While the supply of pigs might be shrinking, demand for pork has been flying high. “Bacon has been a very big food trend,” says brand consultant Debra Kaye, author of Red Thread Thinking. Kaye says our cultural tastes have evolved and we are embracing bacon like never before. “We started to see that sweet, smoky, salty could go together… and what is better salty and smoky than bacon? And that’s where it really started to take off.”

Case in point: bacon donuts, bacon cocktails, bacon chocolates, bacon-flavored vodka, bacon ice cream, bacon lip balm…
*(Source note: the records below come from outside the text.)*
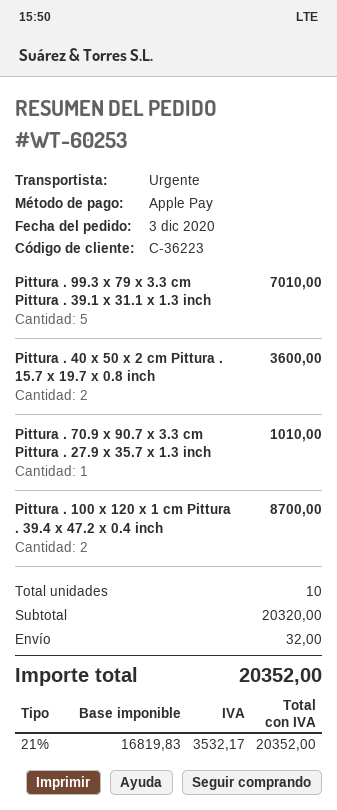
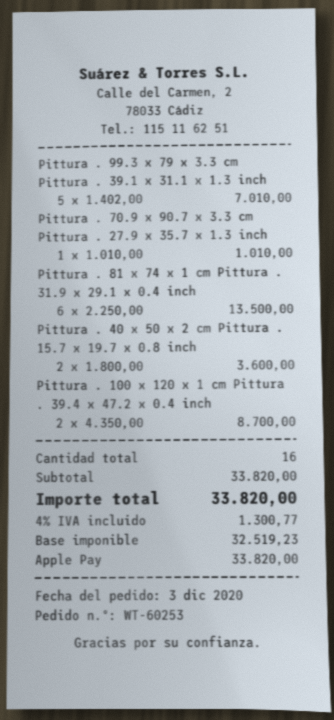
Pittura . 81 x 74 x 1 cm Pittura . 31.9 x 29.1 x 0.4 inch: none -> 6 for 13500.00
total quantity: 10 -> 16
subtotal: 20320.00 -> 33820.00
shipping: 32.00 -> none
net: 16819.83 -> 32519.23
tax: 21% = 3532.17 -> 4% = 1300.77
total: 20352.00 -> 33820.00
All this new demand + low supply = the price of pork goes up…

Econ 101, right?

Maialino chef, Nick Anderer says it’s not quite that simple. “Yes, pork prices spiked,” says Anderer. “But we made no price hikes in our dishes because we just didn’t feel like the perceived value would be there. Ultimately, pork is a comfort food for me and once you start charging luxury prices for it, it starts taking it into a realm that I don’t feel comfortable with.”

Restaurants can get away with big mark-ups for beef. Here in New York a fancy restaurant can charge $40 for a ribeye, but pork is kind of the people’s meat. It’s hard to charge $40 for a pork chop. Restaurants can’t *not offer pork, because we’re a nation obsessed with bacon.
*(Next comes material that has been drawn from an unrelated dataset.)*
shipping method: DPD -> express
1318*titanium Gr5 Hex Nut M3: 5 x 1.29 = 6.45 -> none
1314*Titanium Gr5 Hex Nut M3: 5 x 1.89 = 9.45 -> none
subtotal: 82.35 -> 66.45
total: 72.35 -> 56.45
Faced with this pork pricing puzzle, Anderer’s done two things. The first is stretching the pork: “It’s such a great seasoning agent that it doesn’t need to be the main focus of a dish,” says Anderer. “It can just be a few ounces of torn meat with the malfatti pasta and arugula and you’ve got yourself a great dish.”
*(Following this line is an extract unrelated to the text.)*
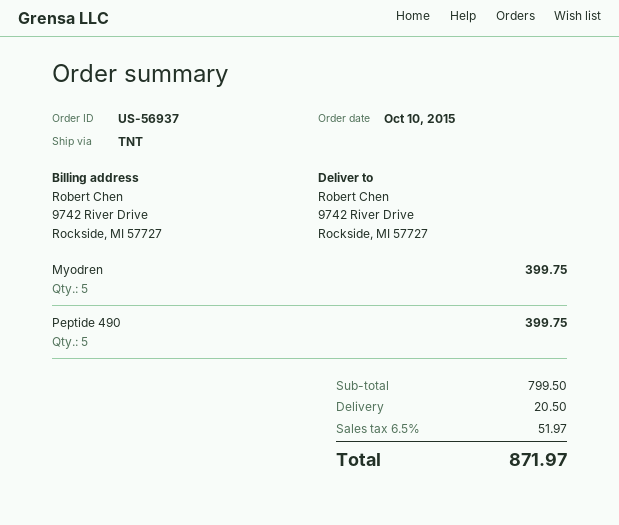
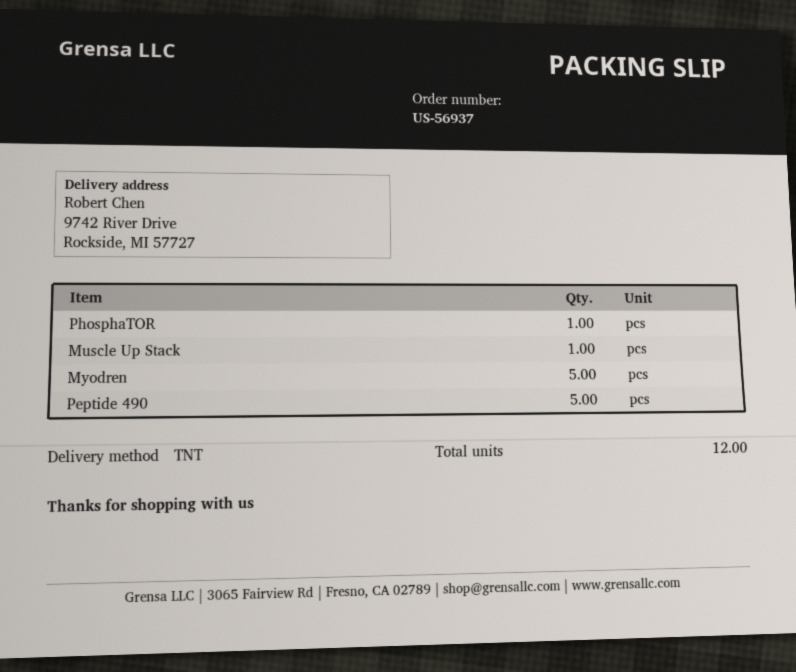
PhosphaTOR: none -> 1
Muscle Up Stack: none -> 1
The other solution is to use more parts of the pig. “We sell a lot more weird pork dishes now than we did before,” says Anderer, including charred pig hearts, pig liver crostini, crispy pork skin served with vinegar and, of course, pig face.

Brand consultant Debra Kaye says our deep love of bacon is pushing us to boldly brave new frontiers of pork eating. She agreed to try Anderer’s famous pig’s face. He offered her the ear, which he says he usually eats first.

“That is so good, oh my god,” says Kaye. “The thing I give Figaro, my dog, for dessert every night is a pig’s ear. I don’t think I want to give it to him anymore they’re so good.”

The pork puzzle for people may be solved for this year, but the pork puzzle for dogs may be just beginning.